I got a couple of other job offers during all this, but by then I’d had a phone interview with GSK, which was definitely the prize. They were standing up a new tech security and risk center in Bentonville and were just hiring people hand over fist. After my initial screening call with a recruiter, I’d had a legitimate interview with two people who were in the department that I would end up working in—one of these guys had only been with the company for two weeks, and the other guy only a few months. I was still waiting for a yes or no.
I was starting to lose hope. On a Friday in late January or early February, I had phoned the staffing agency that was going to place me in a different kind of entry-level risk management and tech role working with IT: “Okay,” I’d said, “go ahead and tell them I’ll take it.” Then not 30 minutes later I got the call from GSK saying they wanted me, so I had to call back and say I’m really sorry to do this, but I’m going take this other job.
MY APPRENTICESHIP
How’s my cybersecurity apprenticeship going? I have two answers, one pre-quarantine and one during-quarantine. Some people in the cohort were planning to take the course online and then move up to Bentonville. I went up for the two days of onboarding in mid-February, and my plan had been to move there as fast as possible—to get an Airbnb or some other temporary housing situation, and my wife and son would come up later, once the house sold.
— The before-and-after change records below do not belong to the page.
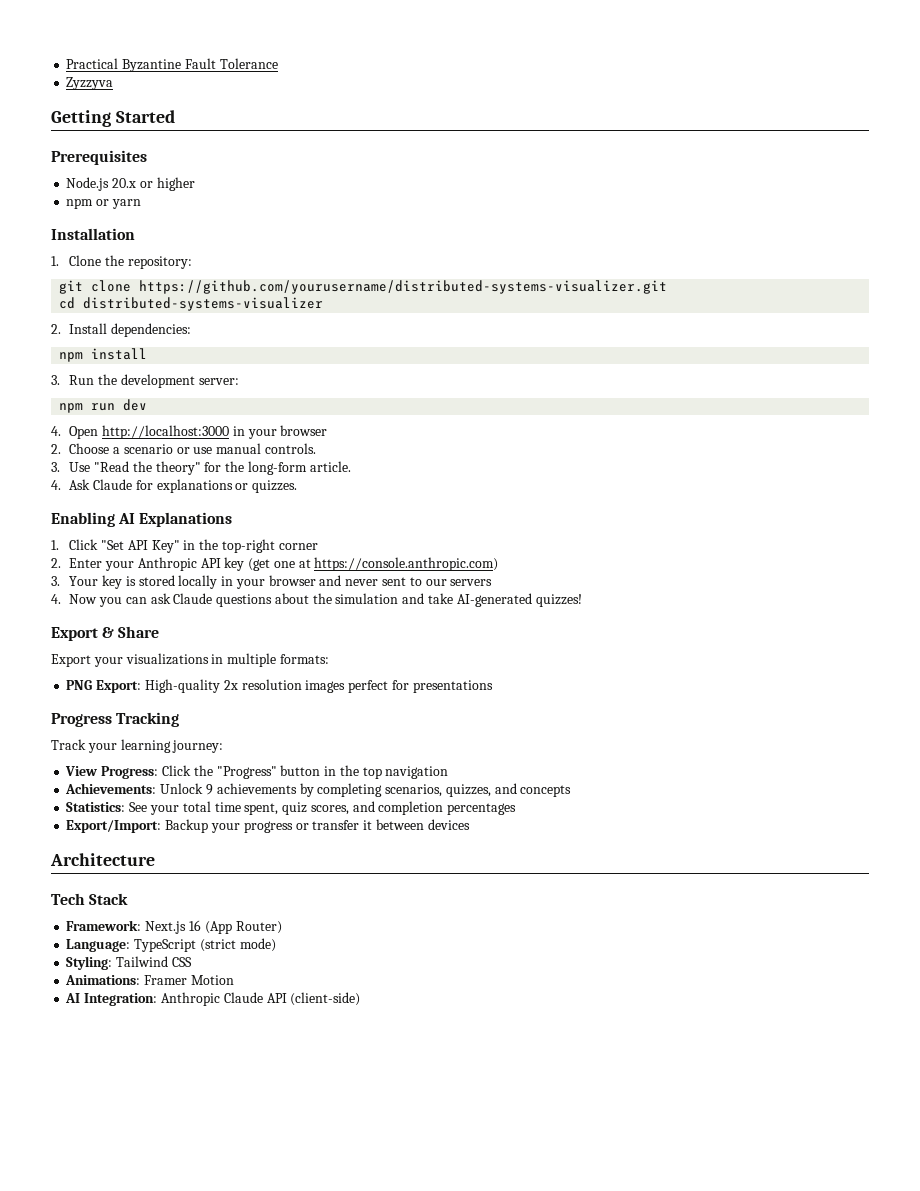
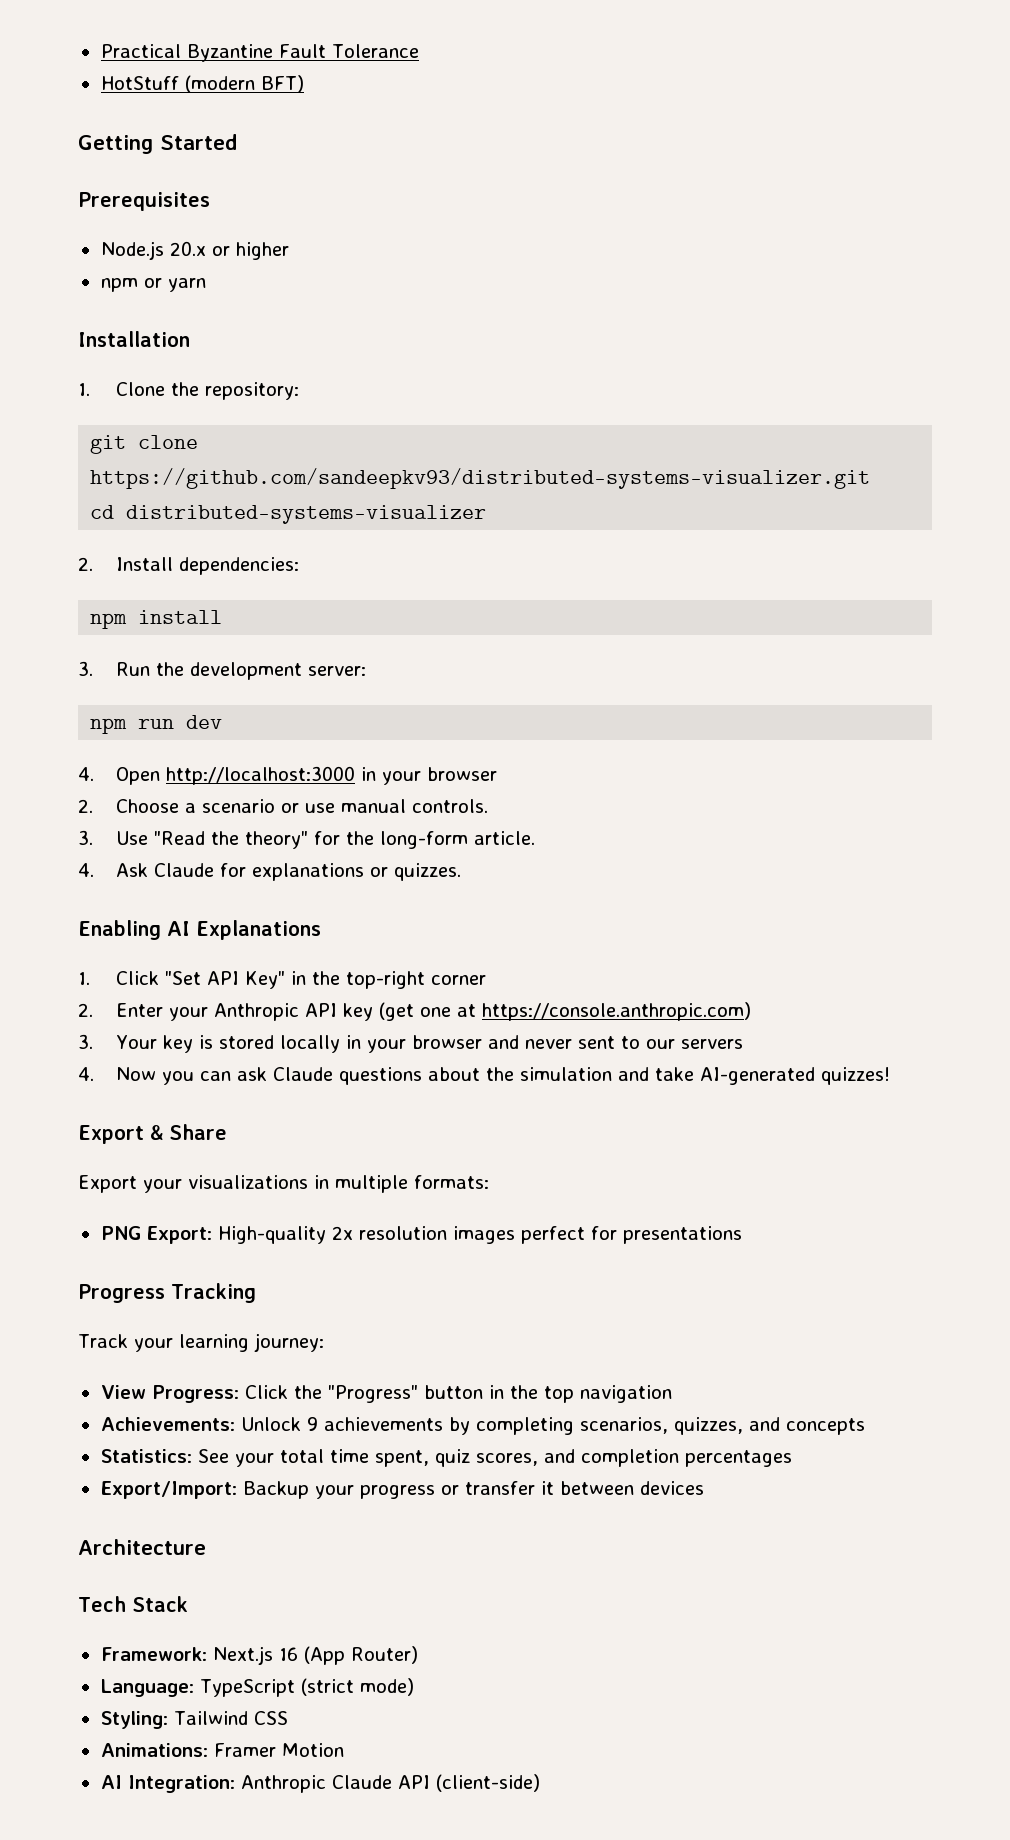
- Zyzzyva
+ HotStuff (modern BFT)
- git clone https://github.com/yourusername/distributed-systems-visualizer.git
+ git clone https://github.com/sandeepkv93/distributed-systems-visualizer.git

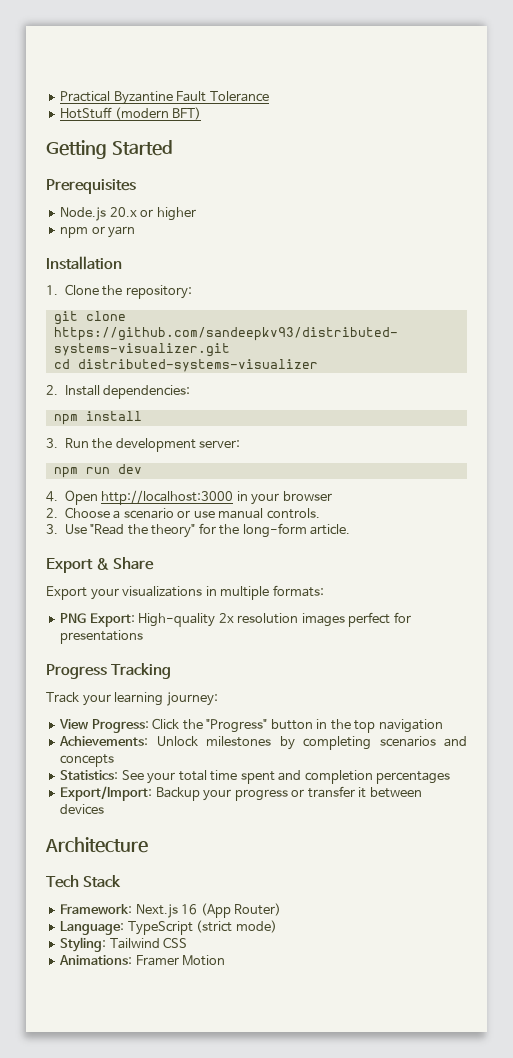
- 4. Ask Claude for explanations or quizzes.
- Enabling AI Explanations
- 1. Click "Set API Key" in the top-right corner
- 2. Enter your Anthropic API key (get one at https://console.anthropic.com)
- 3. Your key is stored locally in your browser and never sent to our servers
- 4. Now you can ask Claude questions about the simulation and take AI-generated quizzes!
- Achievements: Unlock 9 achievements by completing scenarios, quizzes, and concepts
+ Achievements: Unlock milestones by completing scenarios and concepts
- Statistics: See your total time spent, quiz scores, and completion percentages
+ Statistics: See your total time spent and completion percentages
- AI Integration: Anthropic Claude API (client-side)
It was only after I’d gone to class a couple of weeks that they told everybody to stay home. So up until then, it was great. But since we’ve moved online, I’ve still got to say it’s still been really good. I’m impressed with how they’ve handled the transition—probably because they’d already made accommodations for other people to do it online anyway. They’ve done a great job and I think it’s been going really well.
MY WORK LIFE (Part 4)
Operational Technology is the department that I’m in at GSK, and one of my first projects was to be replacing a bunch of routers and firewalls—physically. I can’t really do that now! If somebody had installed them and put them in place, I could remote into them from my home computer. But for the moment, that’s on hold and I don’t have another official project yet. I’ve just been working on learning the types of software packages GSK uses, their organizational structure, who’s in charge of what—that kind of stuff. I just love the opportunity to learn new things and work with people who are interested in doing the same.
I remember being excited at first, but thinking that the honeymoon period would wear off and then it would be back to usual. Well, the honeymoon period has worn off—but I’m still very excited!